- Born: John Lincoln Coughlin February 12, 1942
- Died: April 25, 2020 (aged 78)
- Occupation: Pianist

= Preacher Jack =

Preacher Jack was the stage name of John Lincoln Coughlin (born February 12, 1942), who is an American pianist. Coughlin taught himself piano growing up in Malden, Massachusetts, and became an underground success playing in Boston in the 1960s and 1970s. George Thorogood heard him play and had him signed to Rounder Records, for whom he would record two albums in the 1980s. He took an extended break from recording in the 1990s and continued touring, finally releasing new material, including another album on Rounder, late in the decade.

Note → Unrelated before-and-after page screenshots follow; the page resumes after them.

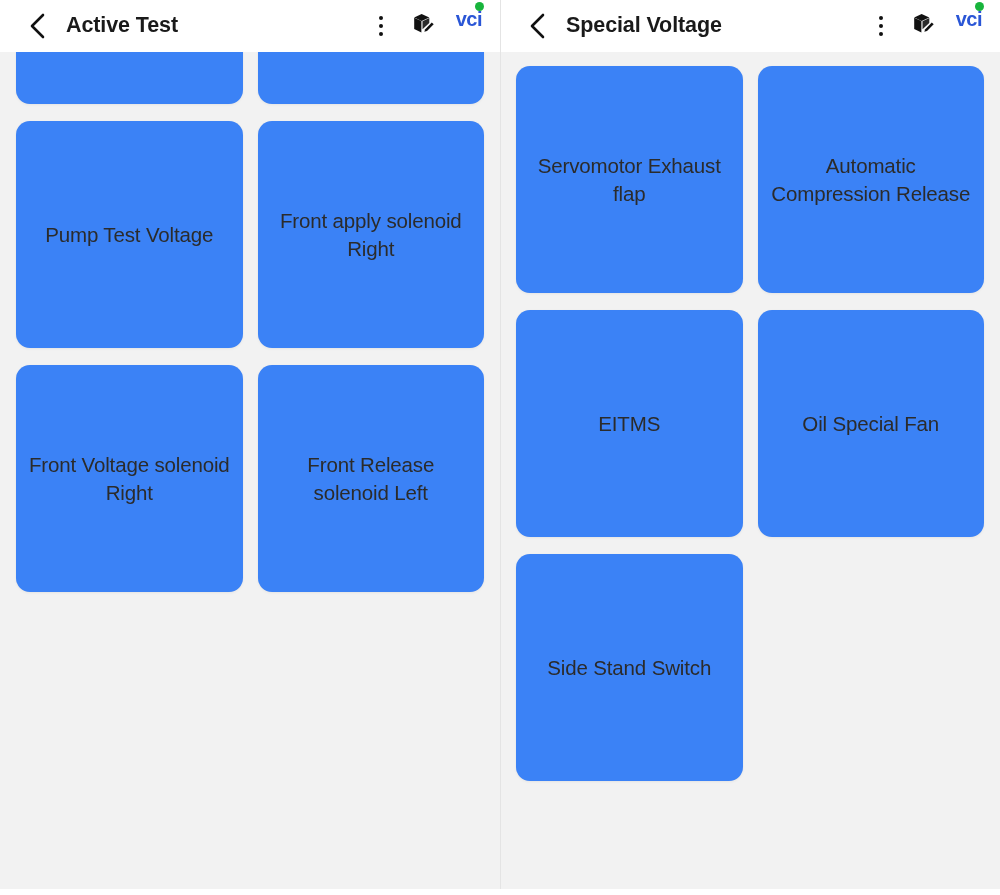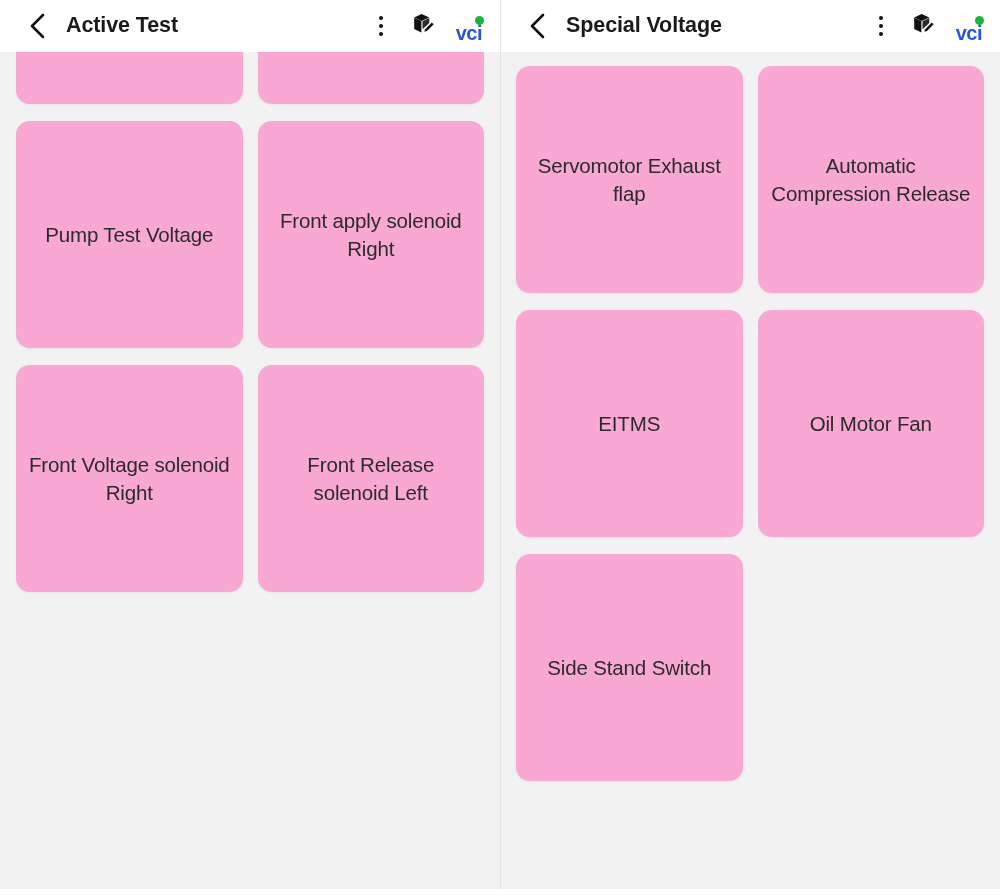"vci" .appbar-actions { align-items: flex-end -> flex-start }
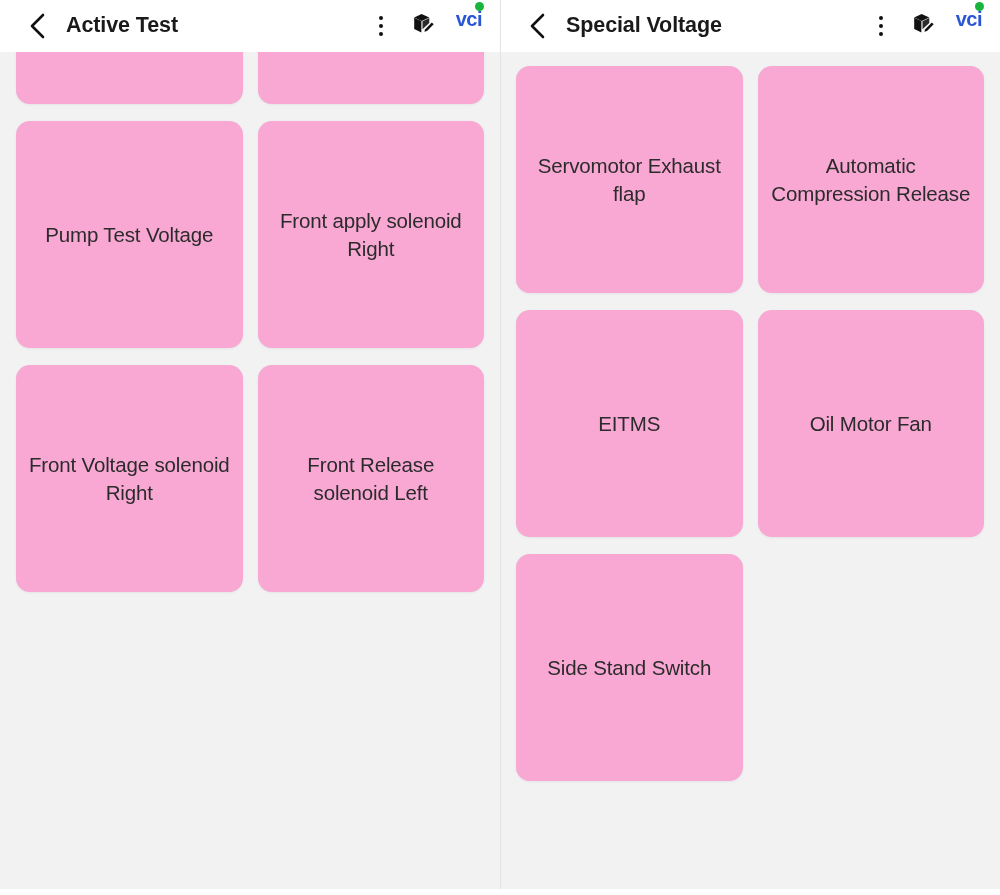"Servomotor Exhaust flap" .card { background: #f9a8d4 -> #3b82f6 }
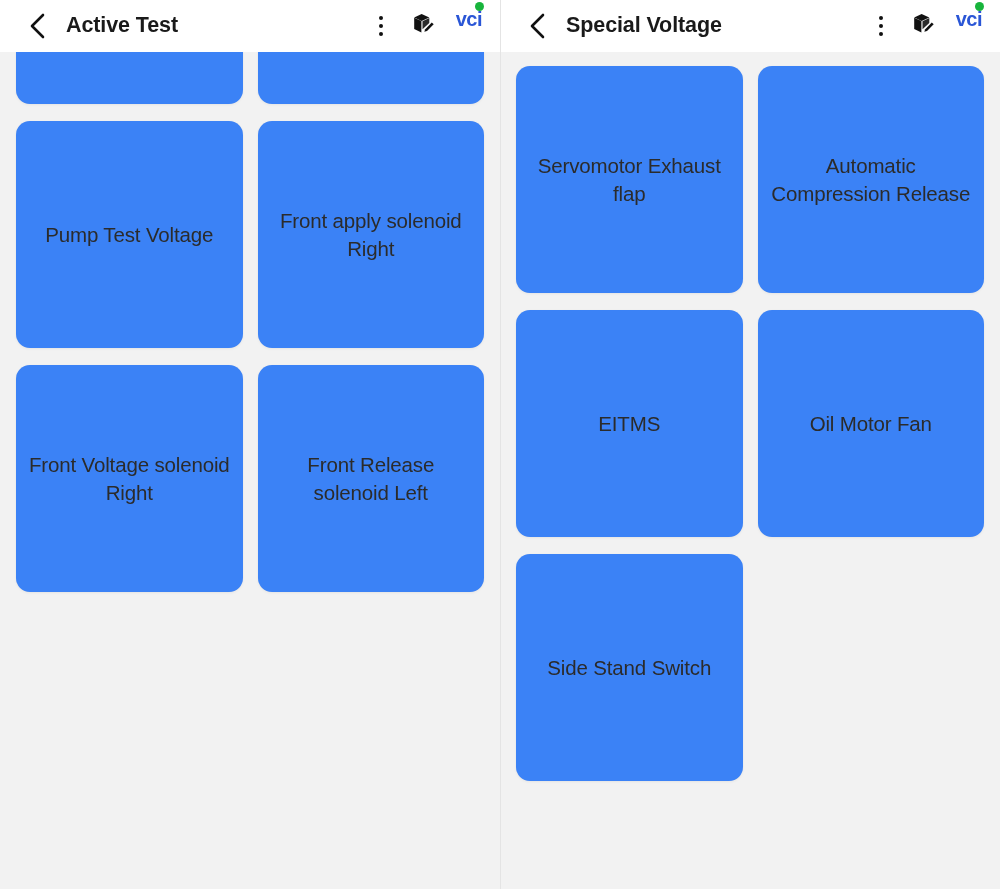"Oil Motor Fan" span.card-label { text: Motor -> Special }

He died in Tewksbury, Massachusetts on April 25, 2020 at the age of 78, from COVID-19-related causes.

==Discography==

Records:
Rounder Records 1979 - “Rock n Roll Preacher” - full-length record
Rounder Records 1980 - “3000 Barrooms Later” - full-length record
Solo Art Records 1996 - “Preacher Jack At The Piano Non-Stop Boogie - full-length CD
Black Rose Records 1998 - “Celebration of the Spirit” - full-length CD
Cow Island Music 2007 - “Pictures From Life's Other Side” - full-length CD

Singles:
Rounder Records 1980 - “Almost Persuaded” - 45 rpm single
Sonet Records 1980 - “Break Up/Preachers Boogie Woogie” - 45 rpm import only single (Sonet was a subsidiary of Rounder)
Baron Records 1983 (?) - “Crazy Arms/You Win Again with It'll Be Me/Don't Be Cruel” - 45 rpm red vinyl single

Compilations:
Eagle Records - 1996 - “Rare Boston Rock A Billy Fifties Volume 2” - 2 songs on this CD
Make Some Noise Records - 2007 - “Music For The Great Boston Burlesque Exposition” - 1 song on this CD
Rounder Records - 2000 - “Roots Music: An American Journey CD” - 1 song on this CD
Lap to Cry on Records - 1998 - “Jerry Lee's Nightmare” from the CD “princecharlesmingusmansonbukowski“ by Jawn P (formerly of the Boston hip-hop act Top Choice Clique) - a tribute to Preacher Jack.